This, of course, might seem an almost inevitable process, and this paper is located in the same technology, the same maintenance of an archaeology by consistently reaching outside it. One might indeed say that any disciplinary position is defined in the same way; but it is still worth considering, why, were this a paper in philosophy or social theory for example, it would be very unlikely to be drawing its argument from the latest discussion in the archaeological literature.

The 'Loss of Innocence'

The recent theoretical 'awakening' has also in a more explicit way marked what might be seen as a major technological innovation in supporting the archaeological will to truth. This might be termed, in Clarke's much used phrase, the technology of 'loss of innocence'. In effect, this has been to produce an accepted and naturalised context and mode for discourse on the impossibility of actually achieving archaeological truth exactly as a means of sustaining that aim; the very proliferation of discourses on the fact that the past is ultimately inaccessible to the archaeologist has deferred the impact such a realisation might seem to carry with it, and enabled archaeology to believe itself to be more truthful than ever. Shanks and Tilley give one statement of what 'loss of innocence' in its post-processual phase means: 'What is important is that archaeology recognises its temporality and fragility, recognises itself as a contemporary practice . . . [where] established positions . . . need to be criticised and transcended' (Shanks and Tilley 1987, 246). In this process of continual criticism, of one theoretical posture transcending the next, the 'real' past itself is allowed to disappear, exactly, it would usually seem, as a means of talking about that past as if it had not disappeared -or at least still talking in terms which persist in locating some kind of truth, some kind of original unity, within the past (the truth of ideology analysis for example).

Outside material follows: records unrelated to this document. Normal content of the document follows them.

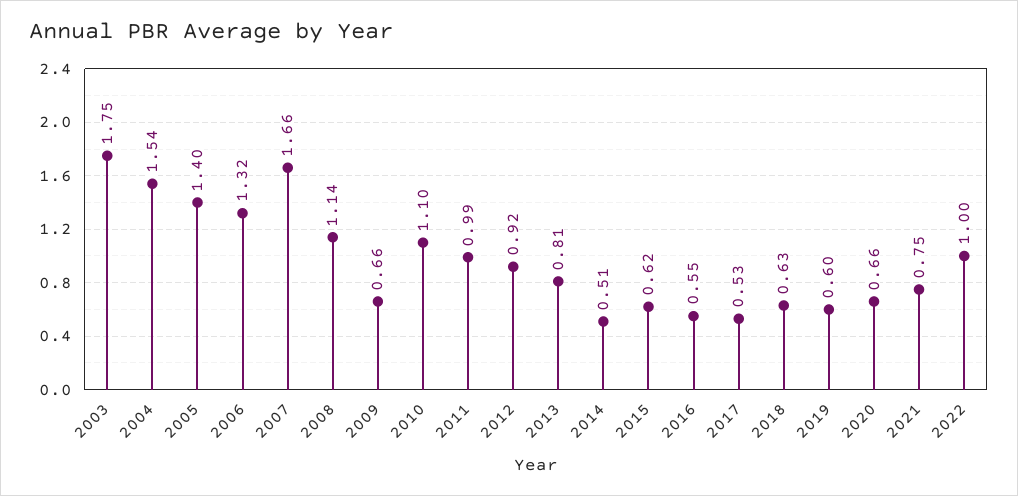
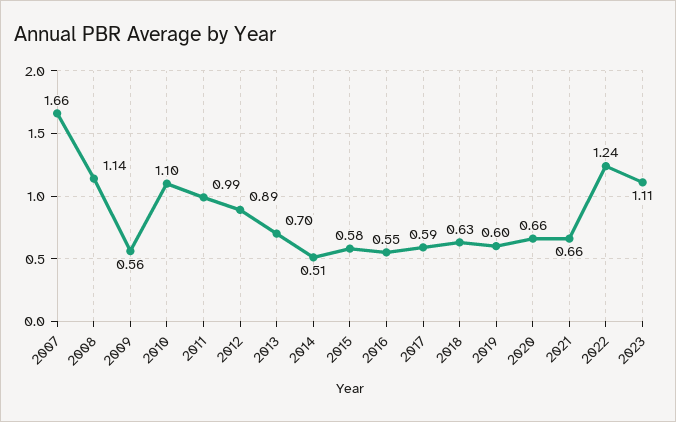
2003: 1.75 -> none
2004: 1.54 -> none
2005: 1.4 -> none
2006: 1.32 -> none
2009: 0.66 -> 0.56
2012: 0.92 -> 0.89
2013: 0.81 -> 0.7
2015: 0.62 -> 0.58
2017: 0.53 -> 0.59
2021: 0.75 -> 0.66
2022: 1 -> 1.24
2023: none -> 1.11

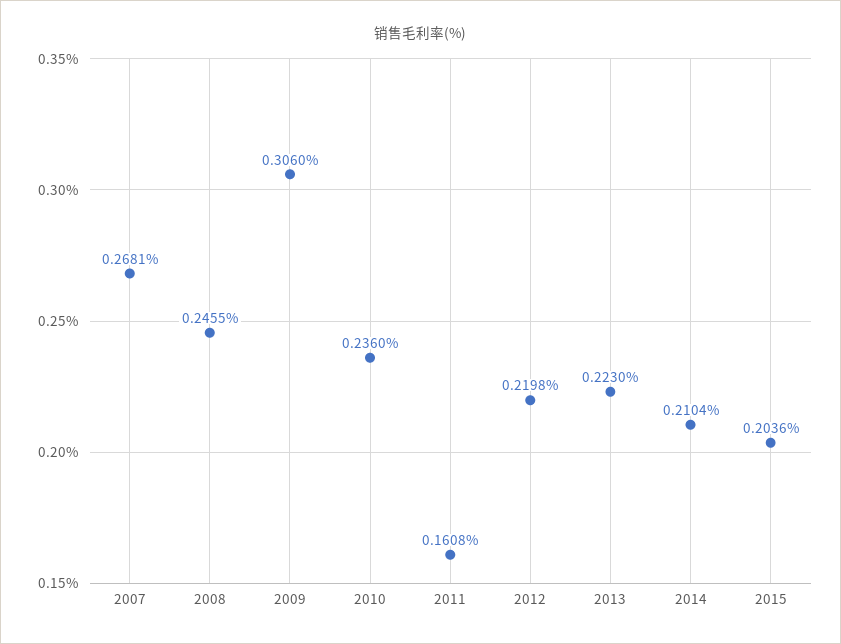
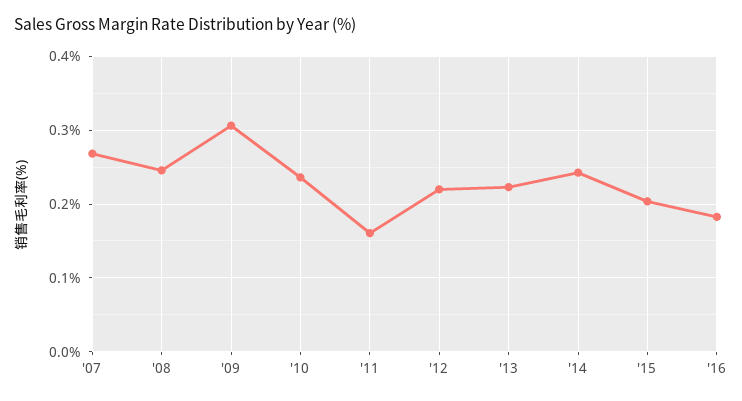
2014: 0.2104 -> 0.24
'16: none -> 0.18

In more specific terms, this effect is maintained by a careful procedure of apparently logical argument. One archetypal argument of the 'loss of innocence' technology is as follows: the notion of a once existent past in itself is posited, yet qualified by arguing that that past is no longer recoverable by the archaeologist. Nonetheless, it is thus possible to claim that the archaeological past is still some transformation and reflection of this original unity, and not, therefore, a complete fabrication that did not in any actual sense exist until the point of archaeological analysis. So the past which is denied in the 'maturity' of critical awareness, is almost immediately reconstituted barely disguised by a stress on the 'mediated' and 'situated' nature of archaeology; the capacity of the past to evade the structure of its manufacture in the present (however much that may seemed to be 'reflexively' emphasised) is implicitly constructed.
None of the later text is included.